Several industry officials sit on the foundation’s board, and 10 percent of its $20 million budget comes from contributions by pharmaceutical companies, including epilepsy drugmakers, officials said.
Eric R. Hargis, the group’s president, said the donations support fundraising. Hargis said the legislative push was prompted by complaints from epilepsy patients whose pharmacists didn’t say their drug was being exchanged for another or presented the switch as a cheap, harmless and easy choice.
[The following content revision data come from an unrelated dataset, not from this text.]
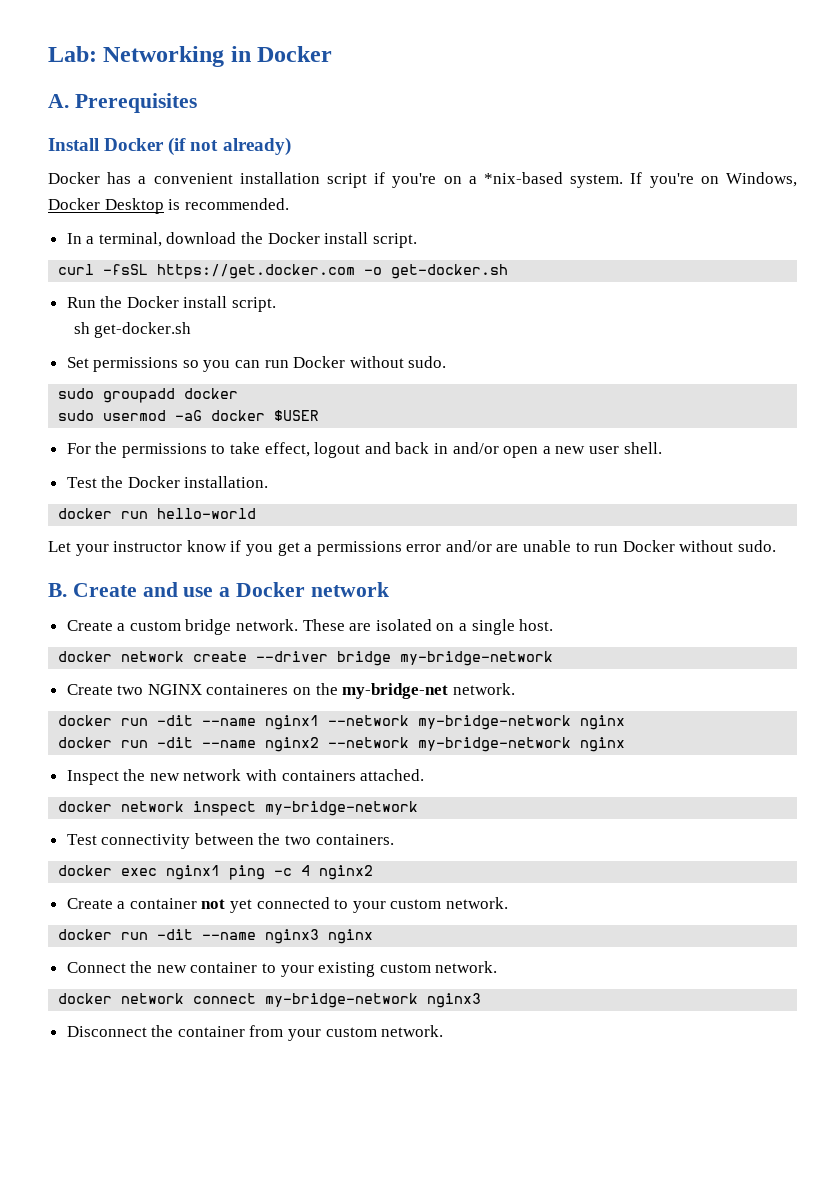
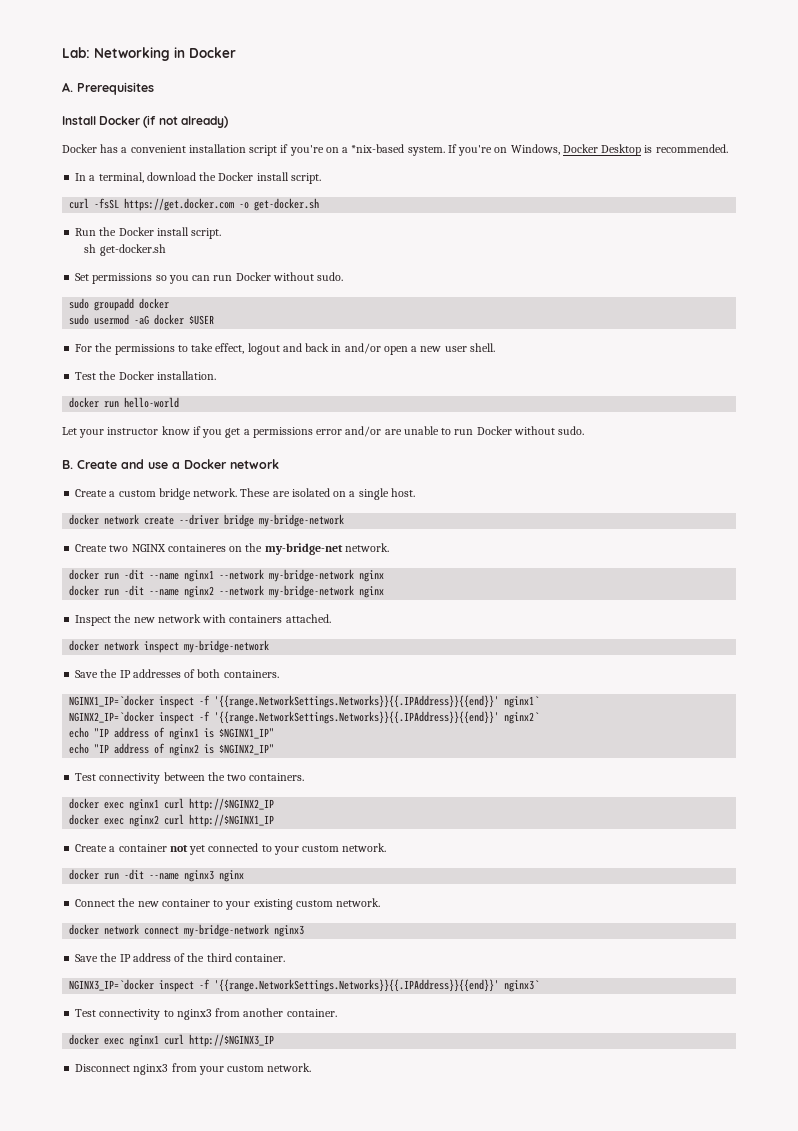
+ Save the IP addresses of both containers.
+ NGINX1_IP=`docker inspect -f '{{range.NetworkSettings.Networks}}{{.IPAddress}}{{end}}' nginx1`
+ NGINX2_IP=`docker inspect -f '{{range.NetworkSettings.Networks}}{{.IPAddress}}{{end}}' nginx2`
+ echo "IP address of nginx1 is $NGINX1_IP"
+ echo "IP address of nginx2 is $NGINX2_IP"
- docker exec nginx1 ping -c 4 nginx2
+ docker exec nginx1 curl http://$NGINX2_IP
+ docker exec nginx2 curl http://$NGINX1_IP
+ Save the IP address of the third container.
+ NGINX3_IP=`docker inspect -f '{{range.NetworkSettings.Networks}}{{.IPAddress}}{{end}}' nginx3`
+ Test connectivity to nginx3 from another container.
+ docker exec nginx1 curl http://$NGINX3_IP
- Disconnect the container from your custom network.
+ Disconnect nginx3 from your custom network.

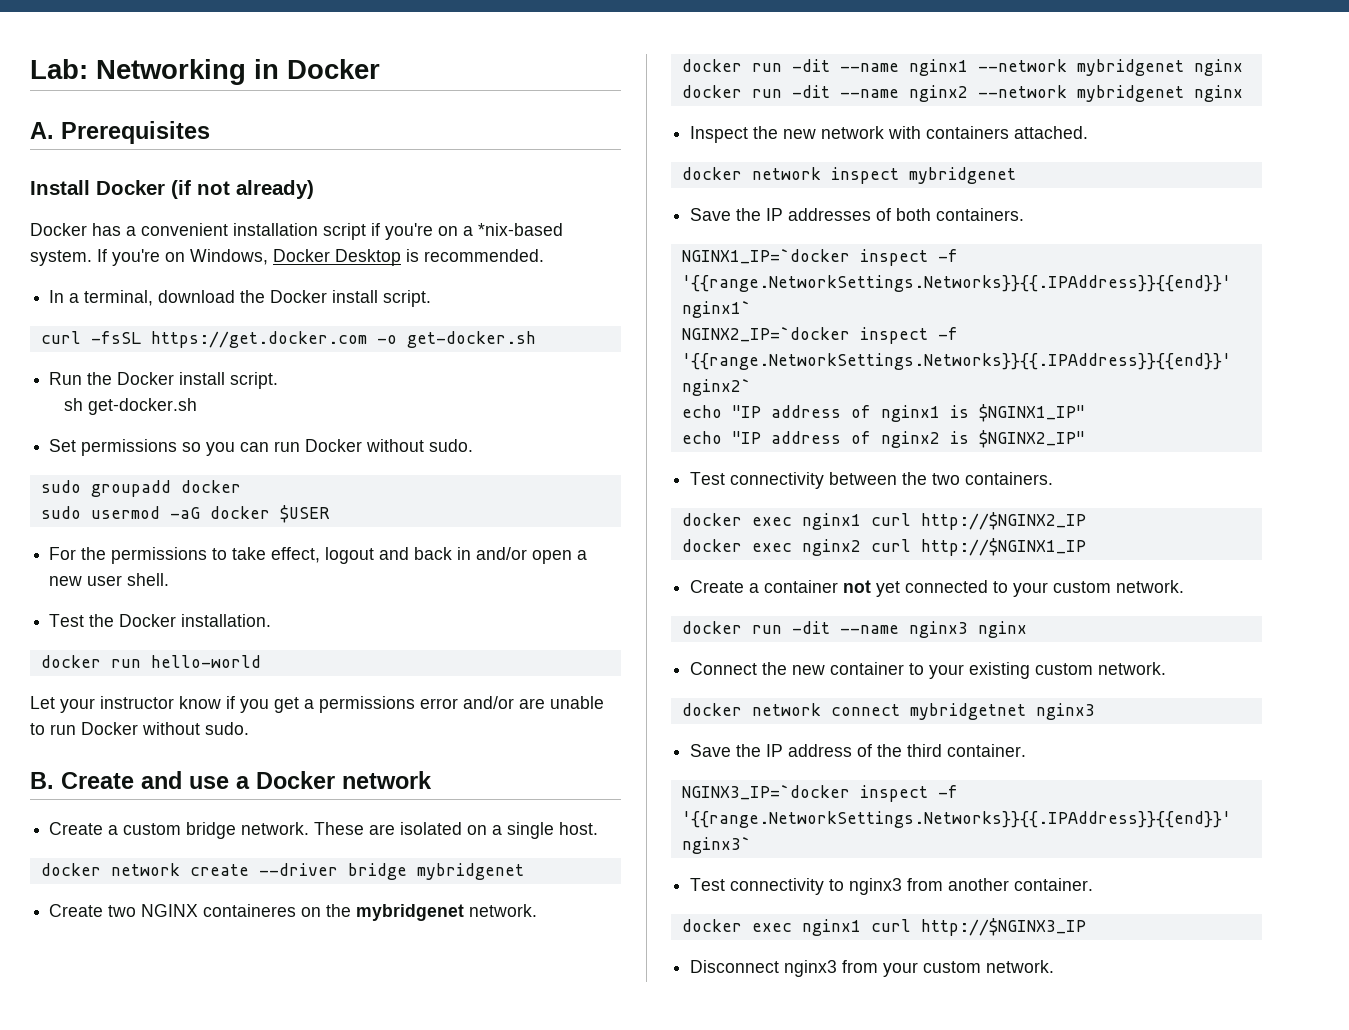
- docker network create --driver bridge my-bridge-network
+ docker network create --driver bridge mybridgenet
- Create two NGINX containeres on the my-bridge-net network.
+ Create two NGINX containeres on the mybridgenet network.
- docker run -dit --name nginx1 --network my-bridge-network nginx
+ docker run -dit --name nginx1 --network mybridgenet nginx
- docker run -dit --name nginx2 --network my-bridge-network nginx
+ docker run -dit --name nginx2 --network mybridgenet nginx
- docker network inspect my-bridge-network
+ docker network inspect mybridgenet
- docker network connect my-bridge-network nginx3
+ docker network connect mybridgetnet nginx3

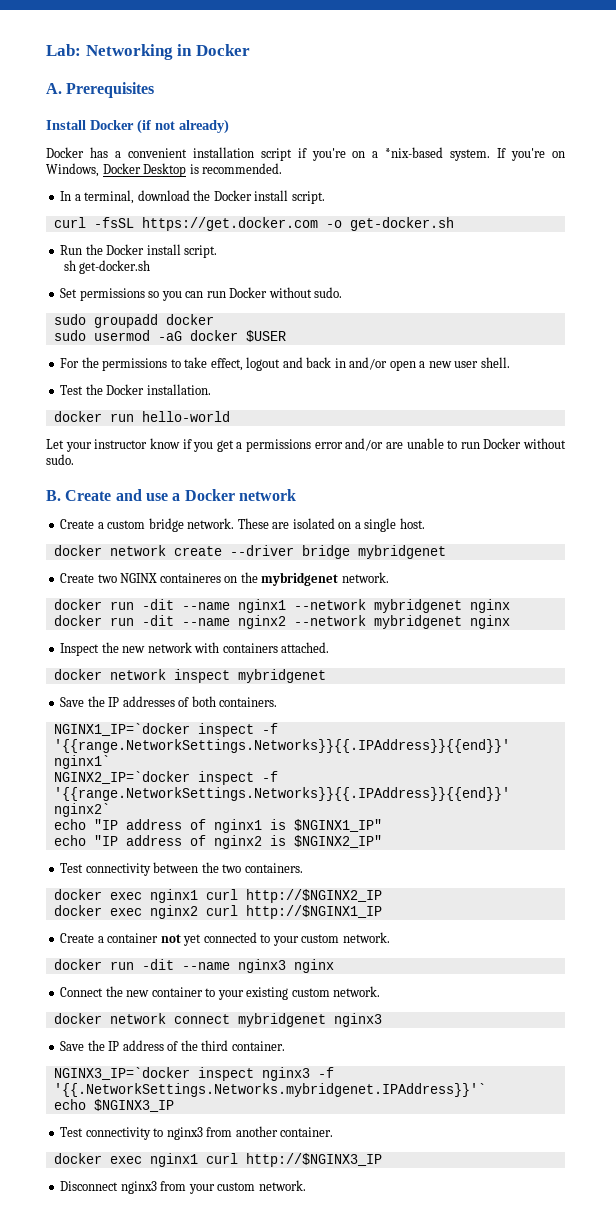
- docker network connect mybridgetnet nginx3
+ docker network connect mybridgenet nginx3
- NGINX3_IP=`docker inspect -f '{{range.NetworkSettings.Networks}}{{.IPAddress}}{{end}}' nginx3`
+ NGINX3_IP=`docker inspect nginx3 -f '{{.NetworkSettings.Networks.mybridgenet.IPAddress}}'`
+ echo $NGINX3_IP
Then the patients suffered seizures that risked their health and had serious consequences, such as losing their driving privileges.
Hargis emphasized that the foundation’s model legislation would also require pharmacists to get consent for switching between generic drugs, and he said the group is pursuing other steps, such as urging the FDA to assess the interchangeability of brand-name and generic epilepsy drugs.
Industry efforts to limit sales of generic drugs stem from the 1984 federal law that authorized the cheaper copies. Over the years, major drugmakers have filed patent infringement suits that delay sales of generics and have paid generic drugmakers to refrain from developing a competing drug.
“Now we’re morphing into going to states,” said Frank Palumbo, executive director of the Center on Drugs and Public Policy at the University of Maryland’s School of Pharmacy.